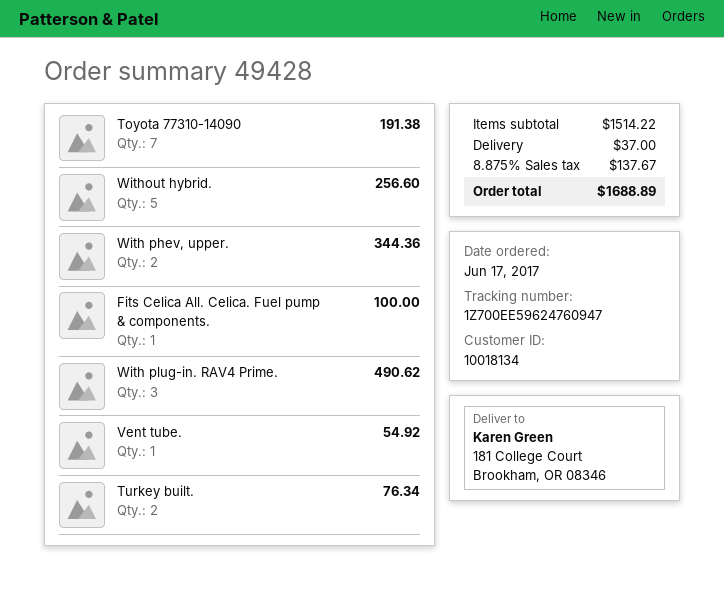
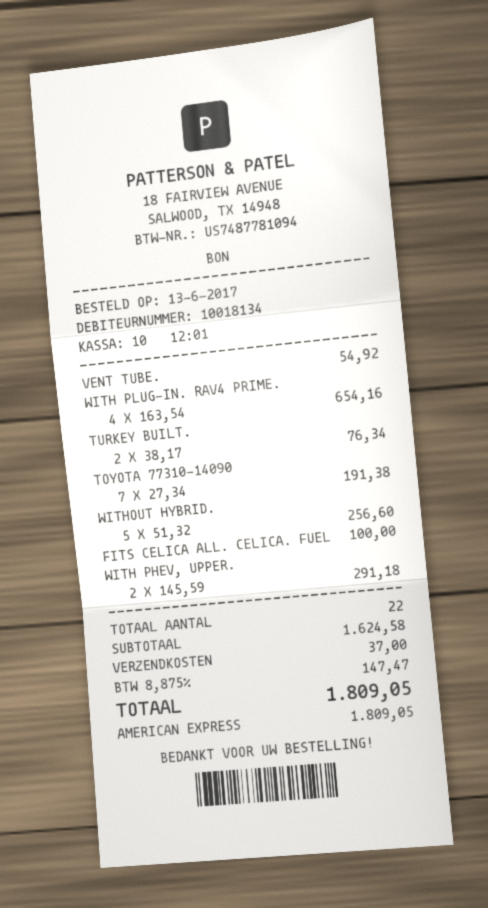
order date: 2017-06-17 -> 2017-06-13
With phev, upper.: 2 for 344.36 -> 2 for 291.18
With plug-in. RAV4 Prime.: 3 for 490.62 -> 4 for 654.16
subtotal: 1514.22 -> 1624.58
tax: 8.875% = 137.67 -> 8.875% = 147.47
total: 1688.89 -> 1809.05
========================================================================
• ASSIGNMENT: Lines of the material may hold the string "With". Copy each one that does.

• ANSWER TO THE PROBLEM:
With phev, upper.: 2 for 344.36 -> 2 for 291.18
With plug-in. RAV4 Prime.: 3 for 490.62 -> 4 for 654.16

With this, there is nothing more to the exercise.